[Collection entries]
# # #

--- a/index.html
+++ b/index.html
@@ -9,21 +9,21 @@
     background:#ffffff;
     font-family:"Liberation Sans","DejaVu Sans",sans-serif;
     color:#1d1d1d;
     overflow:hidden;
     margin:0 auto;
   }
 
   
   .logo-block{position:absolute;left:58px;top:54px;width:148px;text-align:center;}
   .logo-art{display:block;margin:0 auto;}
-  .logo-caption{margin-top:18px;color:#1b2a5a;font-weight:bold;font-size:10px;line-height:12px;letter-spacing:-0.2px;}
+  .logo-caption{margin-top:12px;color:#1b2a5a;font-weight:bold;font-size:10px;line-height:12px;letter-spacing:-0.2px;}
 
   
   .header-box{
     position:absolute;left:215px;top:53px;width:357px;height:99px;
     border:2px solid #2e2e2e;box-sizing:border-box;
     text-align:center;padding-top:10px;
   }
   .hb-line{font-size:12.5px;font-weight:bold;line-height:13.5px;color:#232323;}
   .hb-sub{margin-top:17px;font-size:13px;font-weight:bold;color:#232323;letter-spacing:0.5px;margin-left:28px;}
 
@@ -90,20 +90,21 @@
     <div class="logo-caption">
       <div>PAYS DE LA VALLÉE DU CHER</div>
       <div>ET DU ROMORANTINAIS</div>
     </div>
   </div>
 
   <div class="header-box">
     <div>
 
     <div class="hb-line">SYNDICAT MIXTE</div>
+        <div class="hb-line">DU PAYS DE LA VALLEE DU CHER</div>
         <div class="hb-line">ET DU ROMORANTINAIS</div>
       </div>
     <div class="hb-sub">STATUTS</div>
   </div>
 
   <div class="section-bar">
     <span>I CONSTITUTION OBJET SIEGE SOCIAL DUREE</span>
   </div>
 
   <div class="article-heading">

# # #

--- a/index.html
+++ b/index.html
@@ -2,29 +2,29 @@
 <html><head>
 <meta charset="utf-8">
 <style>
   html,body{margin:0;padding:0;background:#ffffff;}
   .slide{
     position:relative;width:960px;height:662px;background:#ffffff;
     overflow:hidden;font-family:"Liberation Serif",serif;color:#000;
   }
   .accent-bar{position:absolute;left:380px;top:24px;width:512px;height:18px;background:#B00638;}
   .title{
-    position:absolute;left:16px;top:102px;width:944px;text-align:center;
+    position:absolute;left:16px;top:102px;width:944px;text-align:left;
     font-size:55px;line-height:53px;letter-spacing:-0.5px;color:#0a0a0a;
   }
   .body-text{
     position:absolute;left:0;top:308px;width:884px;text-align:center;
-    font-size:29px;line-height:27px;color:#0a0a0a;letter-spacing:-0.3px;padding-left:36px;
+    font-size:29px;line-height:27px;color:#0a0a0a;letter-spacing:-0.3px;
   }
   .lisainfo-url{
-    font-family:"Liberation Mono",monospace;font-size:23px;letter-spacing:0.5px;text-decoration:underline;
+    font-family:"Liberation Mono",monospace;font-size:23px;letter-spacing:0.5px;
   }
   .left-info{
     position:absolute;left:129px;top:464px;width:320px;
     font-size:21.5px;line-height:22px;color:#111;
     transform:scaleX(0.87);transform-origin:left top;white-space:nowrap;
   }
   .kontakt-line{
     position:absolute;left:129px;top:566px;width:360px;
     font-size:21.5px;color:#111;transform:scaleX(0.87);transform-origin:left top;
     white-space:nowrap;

# # #

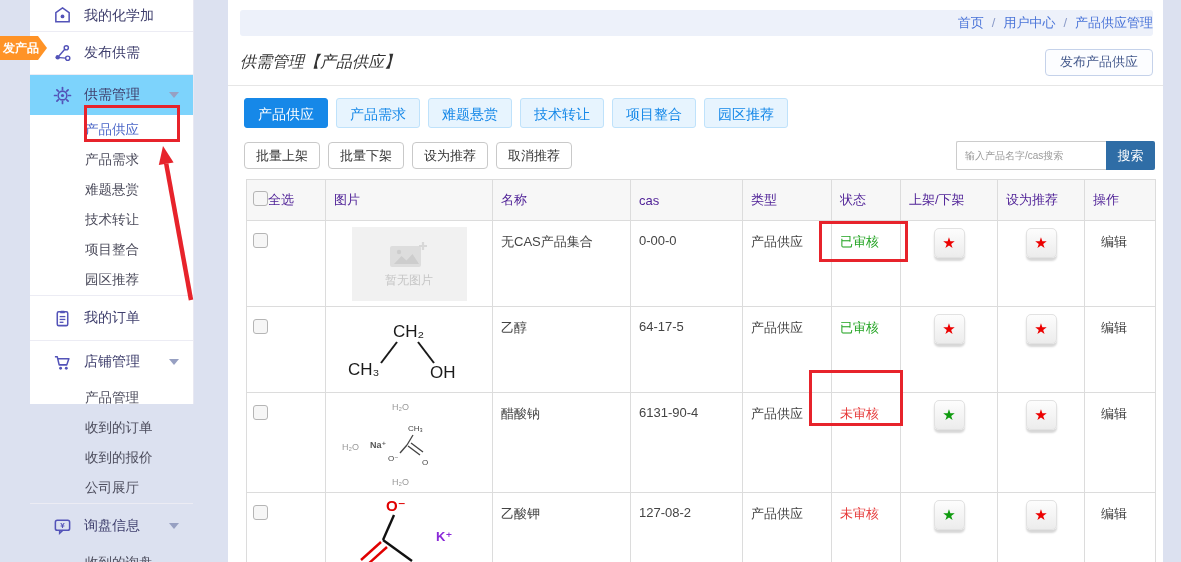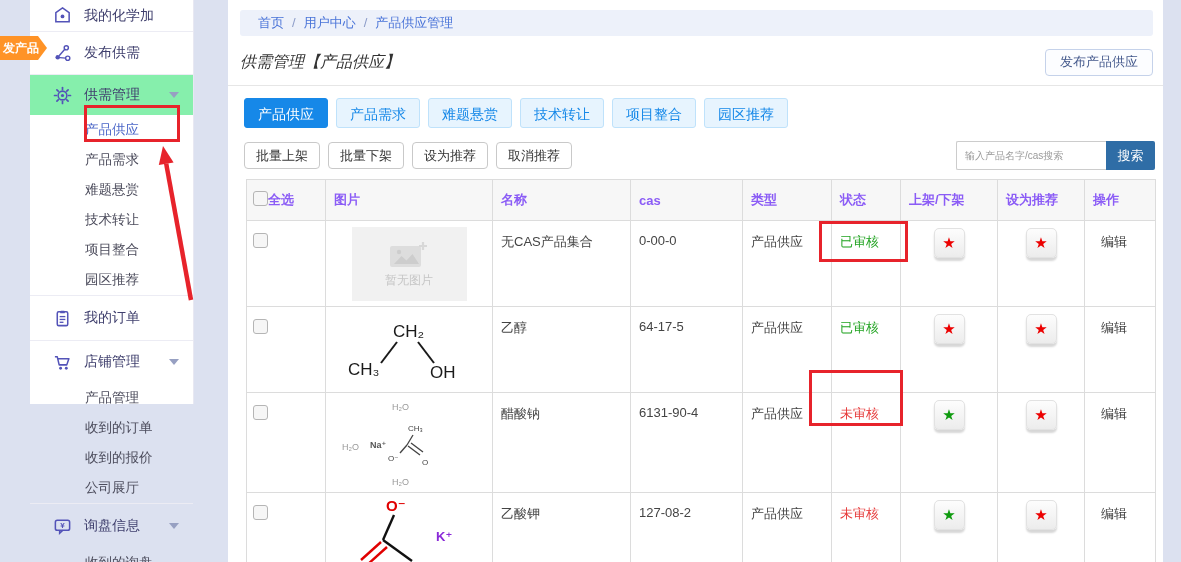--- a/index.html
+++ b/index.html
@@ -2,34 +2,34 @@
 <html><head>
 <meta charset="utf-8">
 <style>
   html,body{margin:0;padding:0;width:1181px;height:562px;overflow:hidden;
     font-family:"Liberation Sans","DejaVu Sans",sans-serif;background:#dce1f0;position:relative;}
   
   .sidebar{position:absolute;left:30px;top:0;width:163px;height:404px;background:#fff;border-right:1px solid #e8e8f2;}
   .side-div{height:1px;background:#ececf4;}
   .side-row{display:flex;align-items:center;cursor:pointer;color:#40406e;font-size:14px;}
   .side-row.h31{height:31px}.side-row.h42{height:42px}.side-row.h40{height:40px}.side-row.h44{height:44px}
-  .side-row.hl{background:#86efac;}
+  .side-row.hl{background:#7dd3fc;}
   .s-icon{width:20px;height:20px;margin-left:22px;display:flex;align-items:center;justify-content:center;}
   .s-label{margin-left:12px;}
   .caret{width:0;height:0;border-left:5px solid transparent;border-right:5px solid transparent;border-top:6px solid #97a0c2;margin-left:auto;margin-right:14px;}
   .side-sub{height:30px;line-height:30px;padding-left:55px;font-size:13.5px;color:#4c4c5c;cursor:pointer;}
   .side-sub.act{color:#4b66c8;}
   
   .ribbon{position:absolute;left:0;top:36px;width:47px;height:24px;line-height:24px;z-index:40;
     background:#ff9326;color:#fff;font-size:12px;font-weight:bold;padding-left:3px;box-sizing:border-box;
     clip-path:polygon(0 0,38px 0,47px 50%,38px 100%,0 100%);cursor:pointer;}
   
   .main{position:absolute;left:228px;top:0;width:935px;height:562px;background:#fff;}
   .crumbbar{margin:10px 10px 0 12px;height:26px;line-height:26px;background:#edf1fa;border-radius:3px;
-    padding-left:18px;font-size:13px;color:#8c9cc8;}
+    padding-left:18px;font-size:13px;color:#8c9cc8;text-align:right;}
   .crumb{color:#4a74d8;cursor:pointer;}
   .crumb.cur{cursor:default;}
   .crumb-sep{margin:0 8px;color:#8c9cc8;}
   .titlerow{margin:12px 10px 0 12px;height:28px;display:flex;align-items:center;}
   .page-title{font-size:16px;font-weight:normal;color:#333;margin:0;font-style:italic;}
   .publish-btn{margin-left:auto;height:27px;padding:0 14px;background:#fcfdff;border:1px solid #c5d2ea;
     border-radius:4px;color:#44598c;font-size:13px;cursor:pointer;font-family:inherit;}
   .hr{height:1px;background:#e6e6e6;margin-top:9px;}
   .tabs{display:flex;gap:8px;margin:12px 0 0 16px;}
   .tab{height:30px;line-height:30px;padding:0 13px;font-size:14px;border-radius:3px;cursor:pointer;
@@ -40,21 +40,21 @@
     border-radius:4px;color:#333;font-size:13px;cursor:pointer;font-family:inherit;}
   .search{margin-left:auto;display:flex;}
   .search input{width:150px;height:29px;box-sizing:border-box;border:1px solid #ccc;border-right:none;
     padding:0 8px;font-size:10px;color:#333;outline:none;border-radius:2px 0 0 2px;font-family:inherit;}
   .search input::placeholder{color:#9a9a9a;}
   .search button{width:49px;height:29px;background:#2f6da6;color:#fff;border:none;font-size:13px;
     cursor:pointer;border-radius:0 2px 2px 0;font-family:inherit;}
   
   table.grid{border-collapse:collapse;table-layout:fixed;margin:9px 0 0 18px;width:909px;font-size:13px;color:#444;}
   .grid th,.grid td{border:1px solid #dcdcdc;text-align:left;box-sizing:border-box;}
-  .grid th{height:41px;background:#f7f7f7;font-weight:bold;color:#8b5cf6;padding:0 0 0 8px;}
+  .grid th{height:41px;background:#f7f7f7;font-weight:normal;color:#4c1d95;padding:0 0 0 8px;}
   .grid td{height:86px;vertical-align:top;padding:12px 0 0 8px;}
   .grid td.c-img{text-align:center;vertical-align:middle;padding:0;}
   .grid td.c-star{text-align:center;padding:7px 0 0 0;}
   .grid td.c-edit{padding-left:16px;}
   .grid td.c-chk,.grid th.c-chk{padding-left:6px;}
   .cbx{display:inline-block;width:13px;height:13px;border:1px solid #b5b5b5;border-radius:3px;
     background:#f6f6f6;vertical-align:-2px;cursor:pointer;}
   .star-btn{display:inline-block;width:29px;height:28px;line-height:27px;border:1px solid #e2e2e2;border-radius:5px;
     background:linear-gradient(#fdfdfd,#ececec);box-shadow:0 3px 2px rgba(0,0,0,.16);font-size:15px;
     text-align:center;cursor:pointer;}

# # #

Pull each line containing "input" from the records.

TASK ANSWER:
   .search input{width:150px;height:29px;box-sizing:border-box;border:1px solid #ccc;border-right:none;
   .search input::placeholder{color:#9a9a9a;}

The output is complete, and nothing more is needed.